* PROVIDED ENTRIES *
§

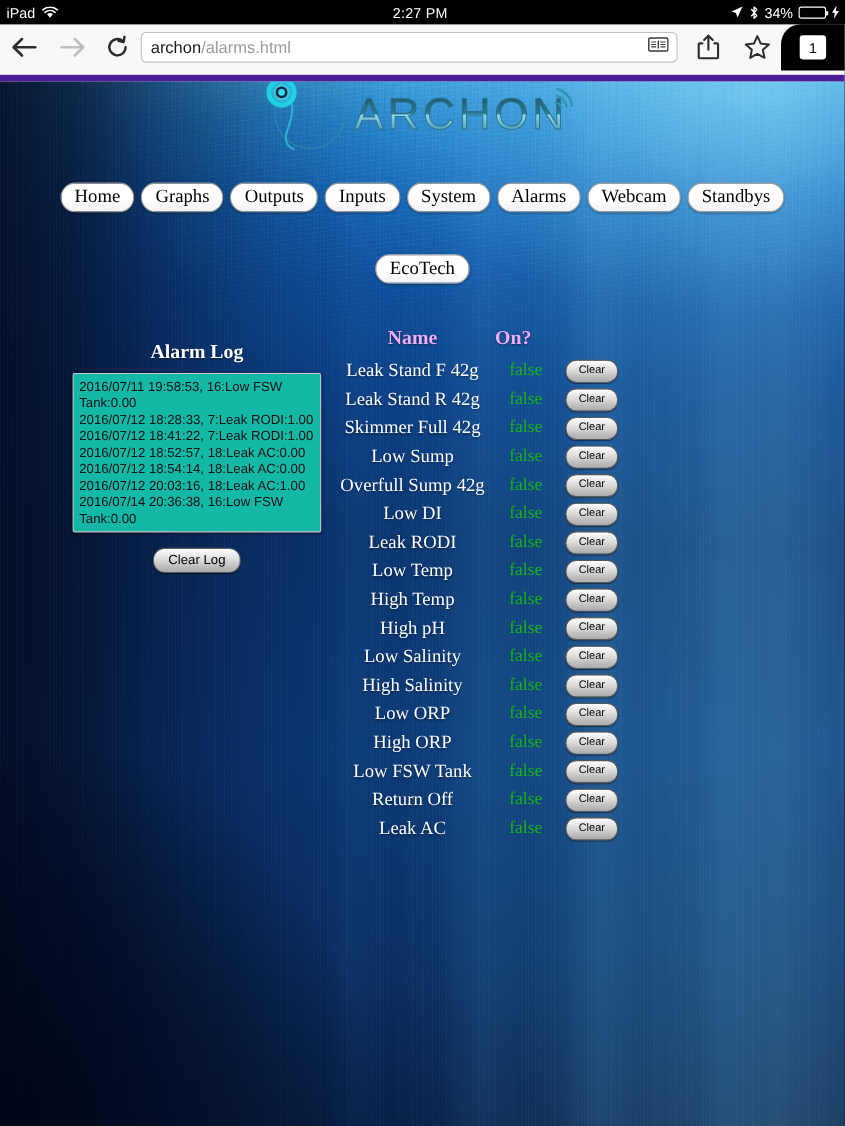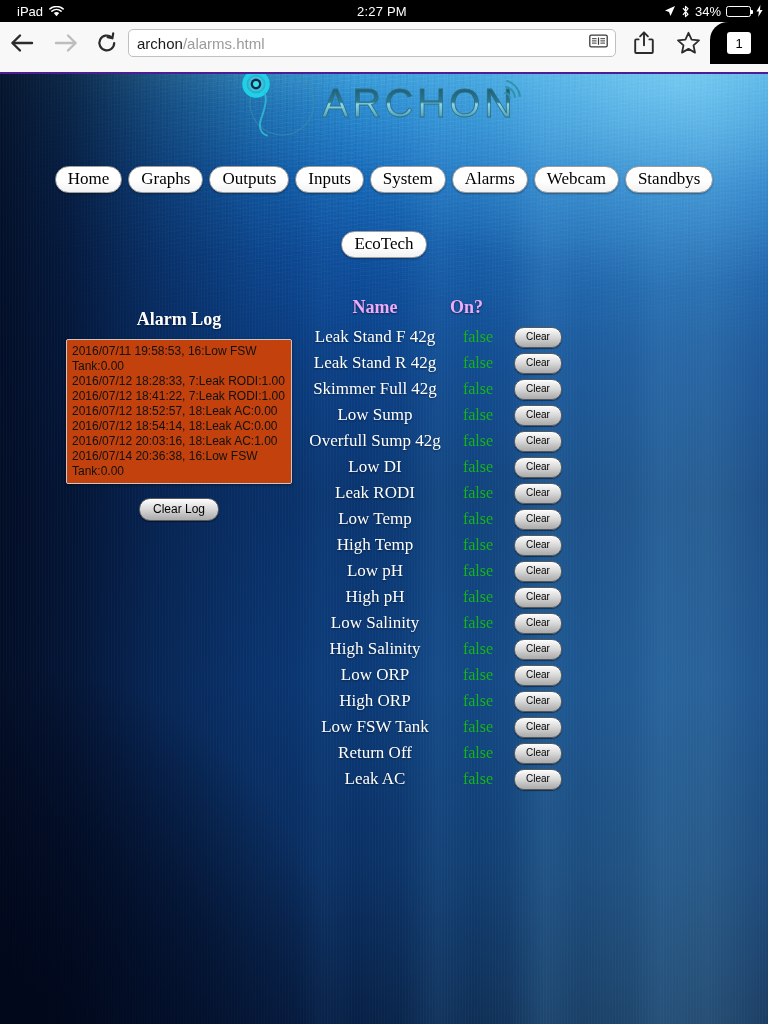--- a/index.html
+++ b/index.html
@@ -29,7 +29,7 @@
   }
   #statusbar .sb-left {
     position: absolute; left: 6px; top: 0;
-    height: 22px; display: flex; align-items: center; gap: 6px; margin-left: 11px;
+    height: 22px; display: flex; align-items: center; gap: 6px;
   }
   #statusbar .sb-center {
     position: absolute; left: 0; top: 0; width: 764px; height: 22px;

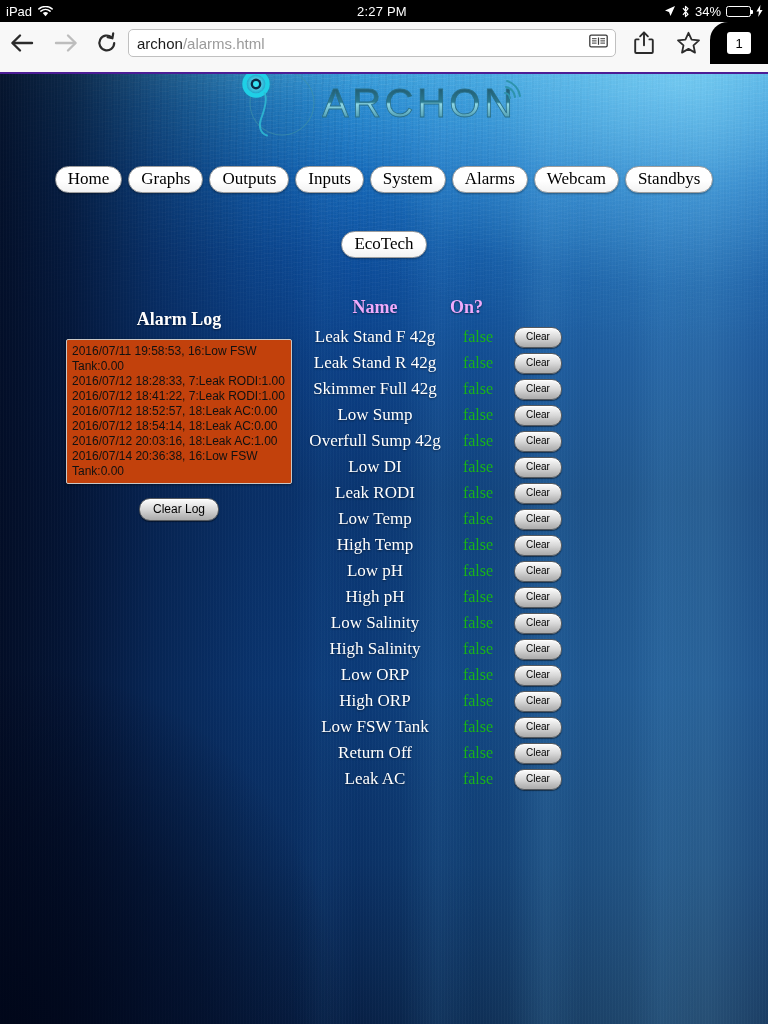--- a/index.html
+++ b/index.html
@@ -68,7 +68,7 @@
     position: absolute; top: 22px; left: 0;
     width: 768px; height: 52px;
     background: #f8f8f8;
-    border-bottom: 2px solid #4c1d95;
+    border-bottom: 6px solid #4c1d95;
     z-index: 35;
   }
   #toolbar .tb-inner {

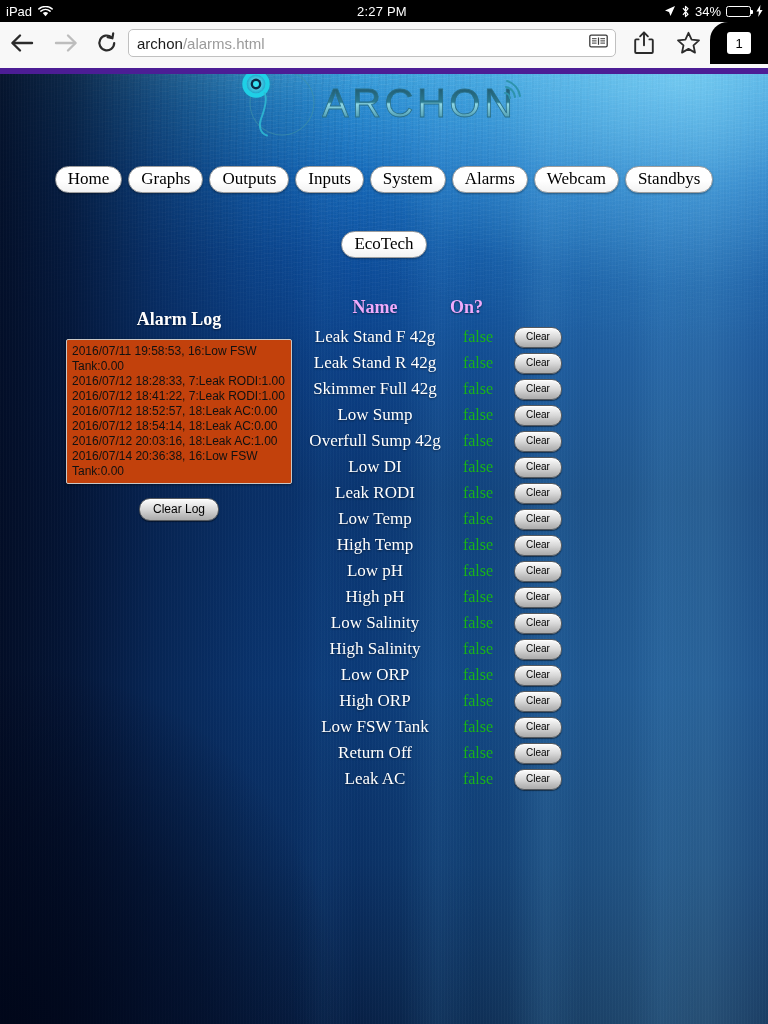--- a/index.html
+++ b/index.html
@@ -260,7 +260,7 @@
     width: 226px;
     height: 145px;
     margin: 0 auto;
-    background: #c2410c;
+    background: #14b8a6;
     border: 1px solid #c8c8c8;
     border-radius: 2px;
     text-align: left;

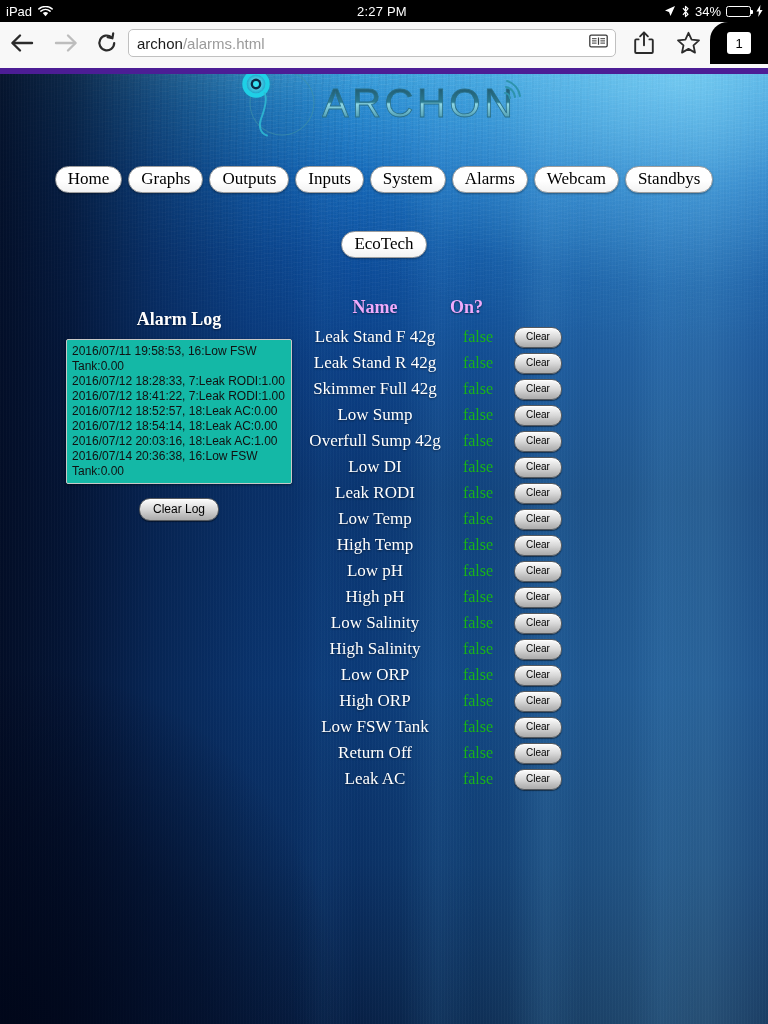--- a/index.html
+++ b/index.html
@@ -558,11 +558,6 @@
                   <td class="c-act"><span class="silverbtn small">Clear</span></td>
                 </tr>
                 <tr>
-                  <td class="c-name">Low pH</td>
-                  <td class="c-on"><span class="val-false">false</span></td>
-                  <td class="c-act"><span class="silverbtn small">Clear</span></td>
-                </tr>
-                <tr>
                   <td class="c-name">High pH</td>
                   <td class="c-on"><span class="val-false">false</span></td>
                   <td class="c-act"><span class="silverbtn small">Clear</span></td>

§

* TASK DETAILS *
Find how many lines of the entries contain "height". Respond with the number only.

* ANSWER TO THIS PROBLEM *
5